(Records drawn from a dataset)
=-=-=

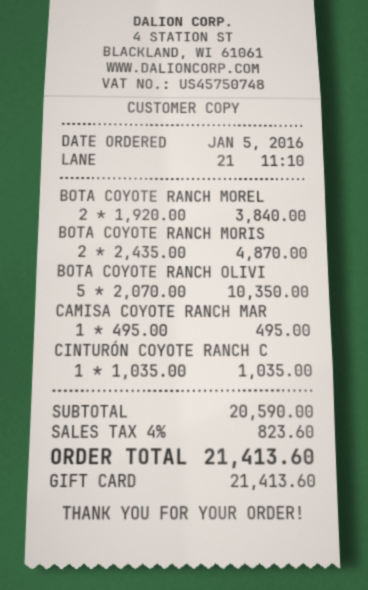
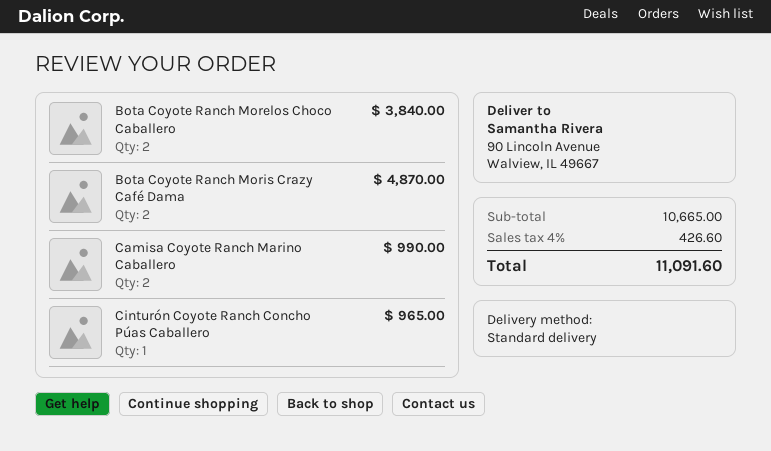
BOTA COYOTE RANCH OLIVI: 5 for 10350.00 -> none
CAMISA COYOTE RANCH MAR: 1 for 495.00 -> 2 for 990.00
CINTURÓN COYOTE RANCH C: 1 for 1035.00 -> 1 for 965.00
subtotal: 20590.00 -> 10665.00
tax: 4% = 823.60 -> 4% = 426.60
total: 21413.60 -> 11091.60

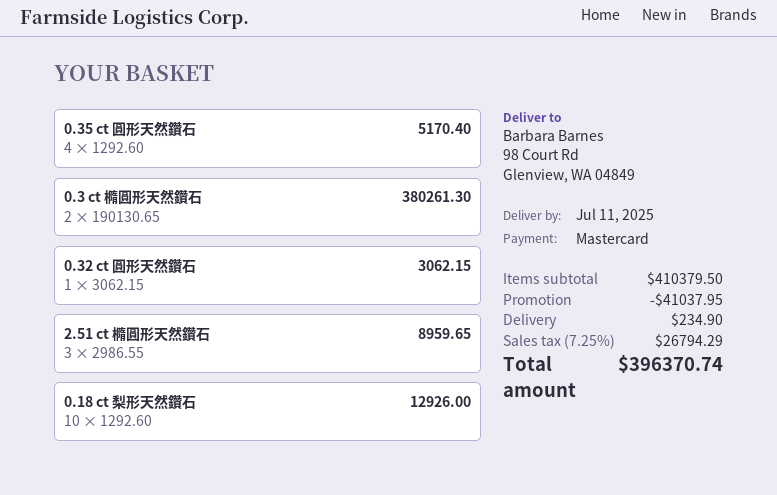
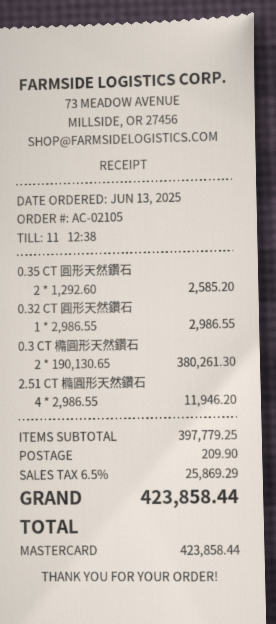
0.35 ct 圓形天然鑽石: 4 x 1292.60 = 5170.40 -> 2 x 1292.60 = 2585.20
0.32 ct 圓形天然鑽石: 1 x 3062.15 = 3062.15 -> 1 x 2986.55 = 2986.55
2.51 ct 橢圓形天然鑽石: 3 x 2986.55 = 8959.65 -> 4 x 2986.55 = 11946.20
0.18 ct 梨形天然鑽石: 10 x 1292.60 = 12926.00 -> none
subtotal: 410379.50 -> 397779.25
discount: 41037.95 -> none
shipping: 234.90 -> 209.90
tax: 7.25% = 26794.29 -> 6.5% = 25869.29
total: 396370.74 -> 423858.44

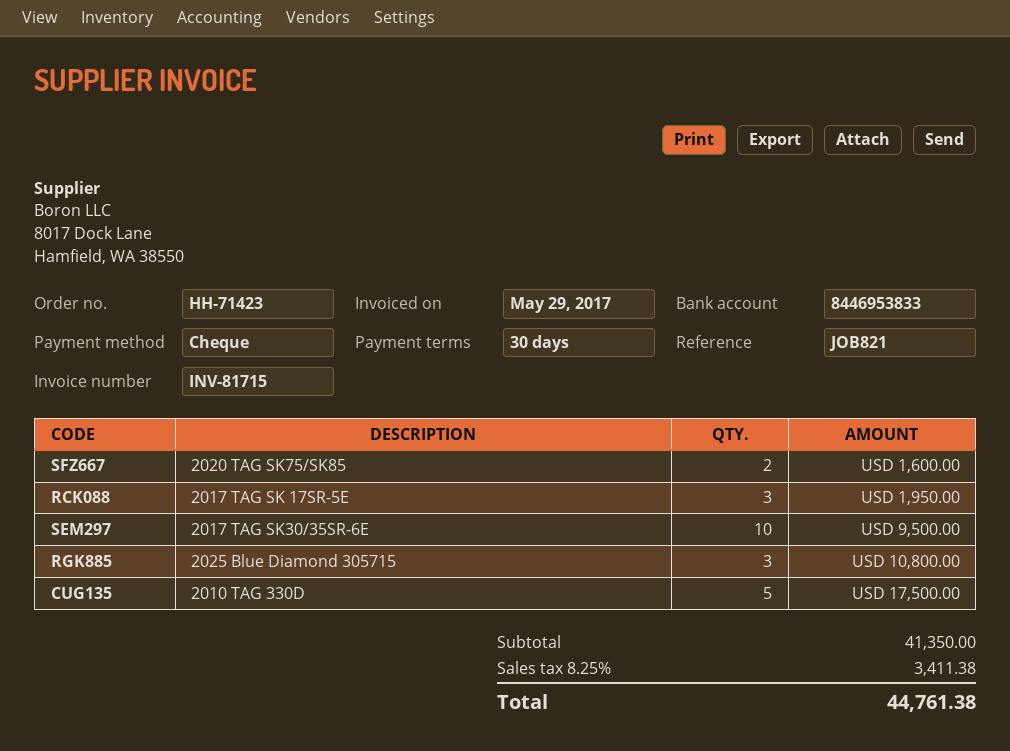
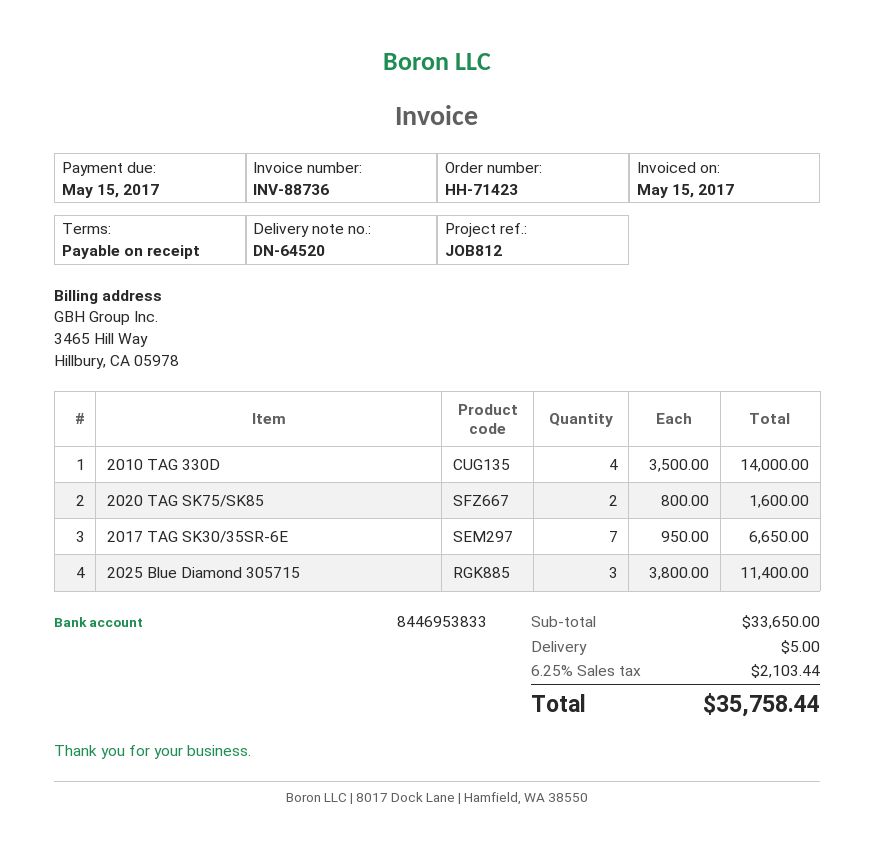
invoice number: INV-81715 -> INV-88736
invoice date: 2017-05-29 -> 2017-05-15
payment terms: 30 days -> on receipt
reference: JOB821 -> JOB812
2017 TAG SK 17SR-5E: 3 for 1950.00 -> none
2017 TAG SK30/35SR-6E: 10 for 9500.00 -> 7 for 6650.00
2025 Blue Diamond 305715: 3 for 10800.00 -> 3 for 11400.00
2010 TAG 330D: 5 for 17500.00 -> 4 for 14000.00
subtotal: 41350.00 -> 33650.00
shipping: none -> 5.00
tax: 8.25% = 3411.38 -> 6.25% = 2103.44
total: 44761.38 -> 35758.44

=-=-=

Search the records for the word "none". Copy every line that has it.

BOTA COYOTE RANCH OLIVI: 5 for 10350.00 -> none
0.18 ct 梨形天然鑽石: 10 x 1292.60 = 12926.00 -> none
discount: 41037.95 -> none
2017 TAG SK 17SR-5E: 3 for 1950.00 -> none
shipping: none -> 5.00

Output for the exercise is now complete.